### What you need to do
In your copy, reproduce each entry exactly and include no picture.

*** Opening Recorded data ***

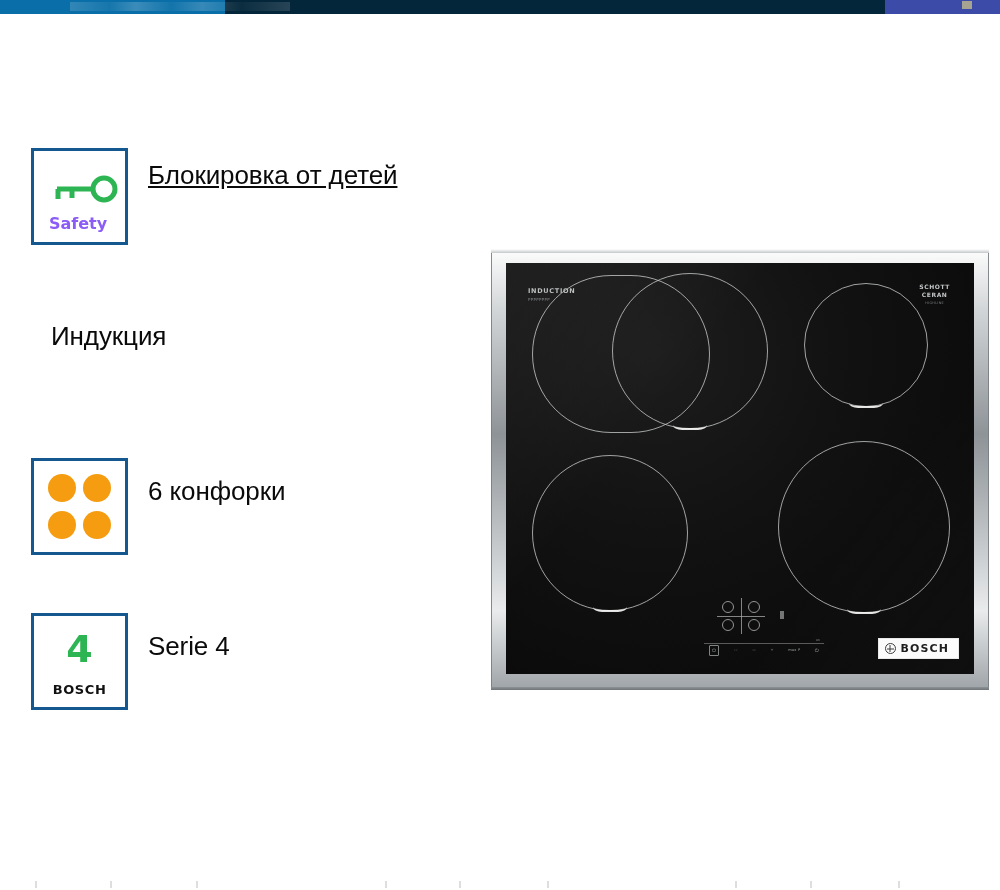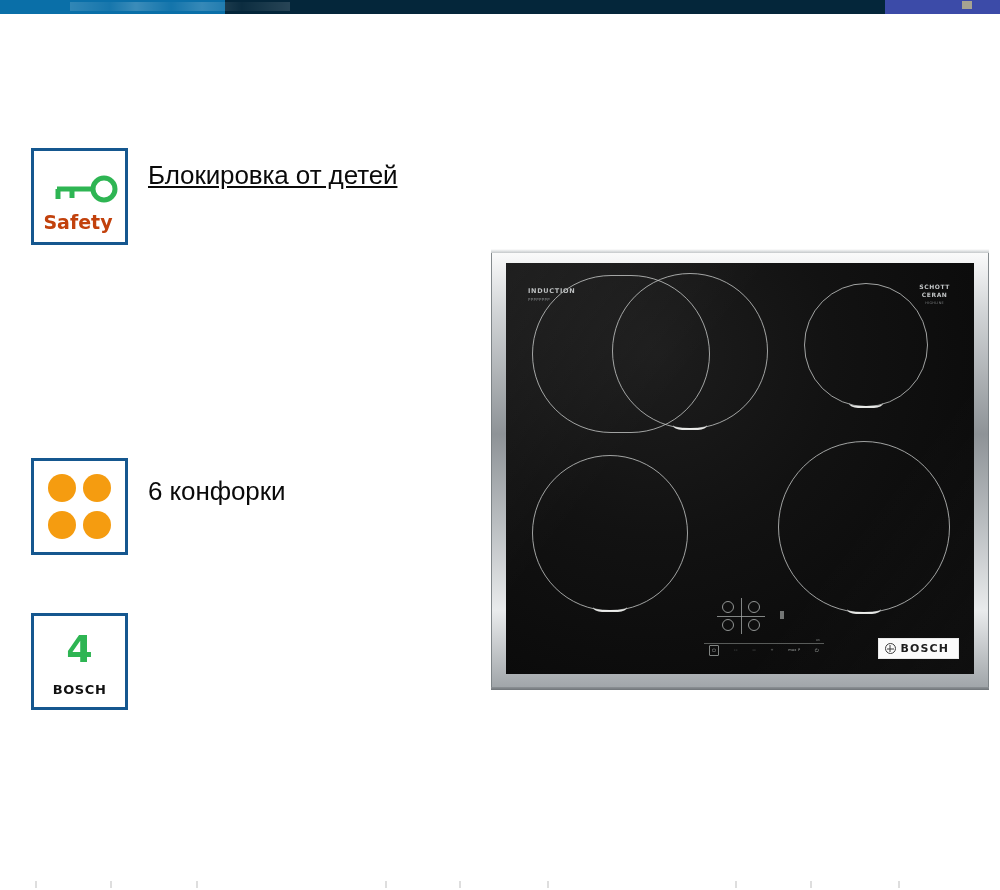--- a/index.html
+++ b/index.html
@@ -50,21 +50,21 @@
     padding-top: 18px;
     letter-spacing: -0.1px;
     max-width: 300px;
   }
   .feature-row.two-line .feature-label { padding-top: 12px; text-decoration: underline; }
 
   
   .key-wrap { position: absolute; left: 0; right: 0; top: 22px; height: 34px; }
   .key-label {
     position: absolute; left: 0; right: 3px; bottom: 9px;
-    text-align: center; font-size: 19px; font-weight: bold; color: #c2410c;
+    text-align: center; font-size: 16px; font-weight: bold; color: #8b5cf6;
     font-family: "DejaVu Sans", sans-serif;
   }
 
   
   .rings { position: absolute; inset: 0; }
   .ring {
     position: absolute; width: 24px; height: 24px; border-radius: 50%;
     border: 4px solid #f0a020;
   }
   .ring.tl { left: 15px; top: 14px; }
@@ -260,39 +260,41 @@
           <line x1="24" y1="16" x2="24" y2="26" stroke="#2eb553" stroke-width="5"></line>
           <line x1="38" y1="16" x2="38" y2="25" stroke="#2eb553" stroke-width="5"></line>
         </svg>
       </div>
       <div class="key-label">Safety</div>
     </div>
     <div class="feature-label">Блокировка от детей</div>
   </div>
 
   <div class="feature-row">
+    <div class="feature-label">Индукция</div>
   </div>
 
   <div class="feature-row">
     <div class="icon-box">
       <div class="rings">
         <div class="dot tl"></div>
         <div class="dot tr"></div>
         <div class="dot bl"></div>
         <div class="dot br"></div>
       </div>
     </div>
     <div class="feature-label">6 конфорки</div>
   </div>
 
   <div class="feature-row">
     <div class="icon-box">
       <div class="serie-num">4</div>
       <div class="serie-word">BOSCH</div>
     </div>
+    <div class="feature-label">Serie 4</div>
   </div>
 
 </div>
 
 <div class="product">
   <div class="frame">
     <div class="glass">
 
       <div class="induction-mark">
         <div class="m1">INDUCTION</div>

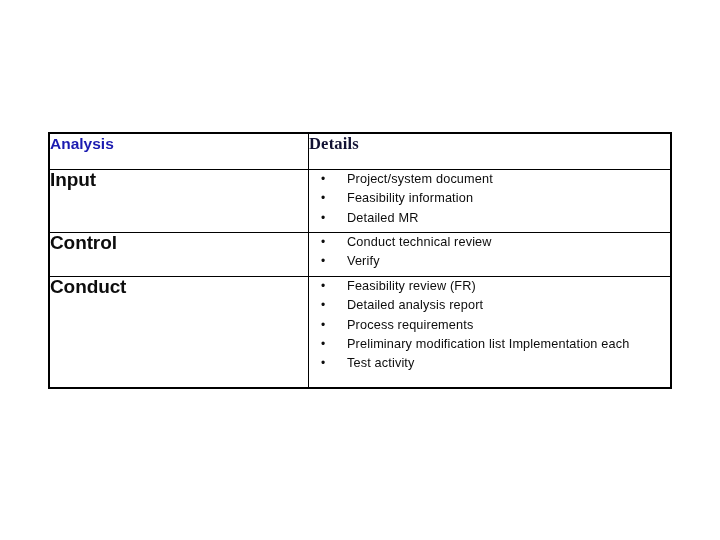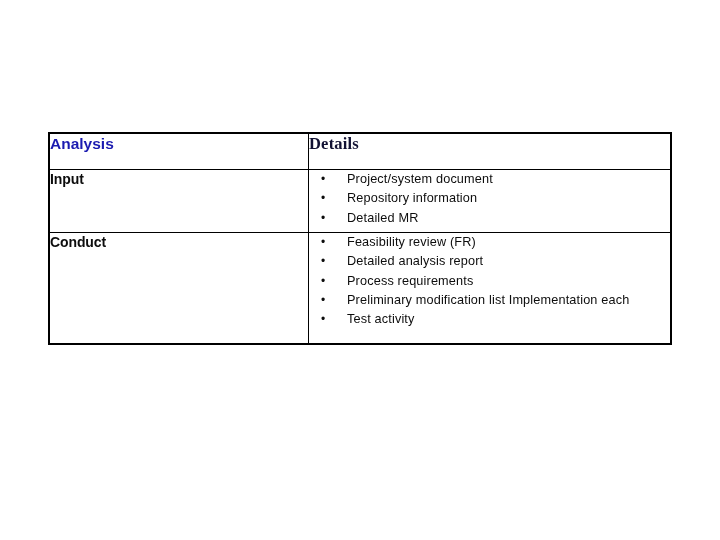--- a/index.html
+++ b/index.html
@@ -88,21 +88,21 @@
     line-height: 20px;
     letter-spacing: 0.2px;
   }
 
   
   .label-cell {
     padding: 10px 0 10px 8px;
   }
   .row-label {
     font-family: "Liberation Sans", sans-serif;
-    font-size: 14px;
+    font-size: 19px;
     font-weight: 700;
     color: #0d0d0d;
     line-height: 19px;
     letter-spacing: -0.1px;
   }
 
   .details-cell {
     padding: 9px 10px 9px 0px;
   }
 
@@ -188,31 +188,48 @@
           <span class="row-label">Input</span>
         </td>
         <td class="details-cell">
           <ul class="item-list">
             <li>
               <span class="marker">•</span>
               <span>Project/system document</span>
             </li>
             <li>
               <span class="marker">•</span>
-              <span>Repository information</span>
+              <span>Feasibility information</span>
             </li>
             <li>
               <span class="marker">•</span>
               <span>Detailed MR</span>
             </li>
           </ul>
         </td>
       </tr>
 
 
+      <tr class="row-control">
+        <td class="label-cell">
+          <span class="row-label">Control</span>
+        </td>
+        <td class="details-cell">
+          <ul class="item-list">
+            <li>
+              <span class="marker">•</span>
+              <span>Conduct technical review</span>
+            </li>
+            <li>
+              <span class="marker">•</span>
+              <span>Verify</span>
+            </li>
+          </ul>
+        </td>
+      </tr>
 
       <tr class="row-output">
         <td class="label-cell">
           <span class="row-label">Conduct</span>
         </td>
         <td class="details-cell">
           <ul class="item-list">
             <li>
               <span class="marker">•</span>
               <span>Feasibility review (FR)</span>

*** Closing Recorded data ***

### Solved exercise
--- a/index.html
+++ b/index.html
@@ -50,21 +50,21 @@
     padding-top: 18px;
     letter-spacing: -0.1px;
     max-width: 300px;
   }
   .feature-row.two-line .feature-label { padding-top: 12px; text-decoration: underline; }
 
   
   .key-wrap { position: absolute; left: 0; right: 0; top: 22px; height: 34px; }
   .key-label {
     position: absolute; left: 0; right: 3px; bottom: 9px;
-    text-align: center; font-size: 19px; font-weight: bold; color: #c2410c;
+    text-align: center; font-size: 16px; font-weight: bold; color: #8b5cf6;
     font-family: "DejaVu Sans", sans-serif;
   }
 
   
   .rings { position: absolute; inset: 0; }
   .ring {
     position: absolute; width: 24px; height: 24px; border-radius: 50%;
     border: 4px solid #f0a020;
   }
   .ring.tl { left: 15px; top: 14px; }
@@ -260,39 +260,41 @@
           <line x1="24" y1="16" x2="24" y2="26" stroke="#2eb553" stroke-width="5"></line>
           <line x1="38" y1="16" x2="38" y2="25" stroke="#2eb553" stroke-width="5"></line>
         </svg>
       </div>
       <div class="key-label">Safety</div>
     </div>
     <div class="feature-label">Блокировка от детей</div>
   </div>
 
   <div class="feature-row">
+    <div class="feature-label">Индукция</div>
   </div>
 
   <div class="feature-row">
     <div class="icon-box">
       <div class="rings">
         <div class="dot tl"></div>
         <div class="dot tr"></div>
         <div class="dot bl"></div>
         <div class="dot br"></div>
       </div>
     </div>
     <div class="feature-label">6 конфорки</div>
   </div>
 
   <div class="feature-row">
     <div class="icon-box">
       <div class="serie-num">4</div>
       <div class="serie-word">BOSCH</div>
     </div>
+    <div class="feature-label">Serie 4</div>
   </div>
 
 </div>
 
 <div class="product">
   <div class="frame">
     <div class="glass">
 
       <div class="induction-mark">
         <div class="m1">INDUCTION</div>

--- a/index.html
+++ b/index.html
@@ -88,21 +88,21 @@
     line-height: 20px;
     letter-spacing: 0.2px;
   }
 
   
   .label-cell {
     padding: 10px 0 10px 8px;
   }
   .row-label {
     font-family: "Liberation Sans", sans-serif;
-    font-size: 14px;
+    font-size: 19px;
     font-weight: 700;
     color: #0d0d0d;
     line-height: 19px;
     letter-spacing: -0.1px;
   }
 
   .details-cell {
     padding: 9px 10px 9px 0px;
   }
 
@@ -188,31 +188,48 @@
           <span class="row-label">Input</span>
         </td>
         <td class="details-cell">
           <ul class="item-list">
             <li>
               <span class="marker">•</span>
               <span>Project/system document</span>
             </li>
             <li>
               <span class="marker">•</span>
-              <span>Repository information</span>
+              <span>Feasibility information</span>
             </li>
             <li>
               <span class="marker">•</span>
               <span>Detailed MR</span>
             </li>
           </ul>
         </td>
       </tr>
 
 
+      <tr class="row-control">
+        <td class="label-cell">
+          <span class="row-label">Control</span>
+        </td>
+        <td class="details-cell">
+          <ul class="item-list">
+            <li>
+              <span class="marker">•</span>
+              <span>Conduct technical review</span>
+            </li>
+            <li>
+              <span class="marker">•</span>
+              <span>Verify</span>
+            </li>
+          </ul>
+        </td>
+      </tr>
 
       <tr class="row-output">
         <td class="label-cell">
           <span class="row-label">Conduct</span>
         </td>
         <td class="details-cell">
           <ul class="item-list">
             <li>
               <span class="marker">•</span>
               <span>Feasibility review (FR)</span>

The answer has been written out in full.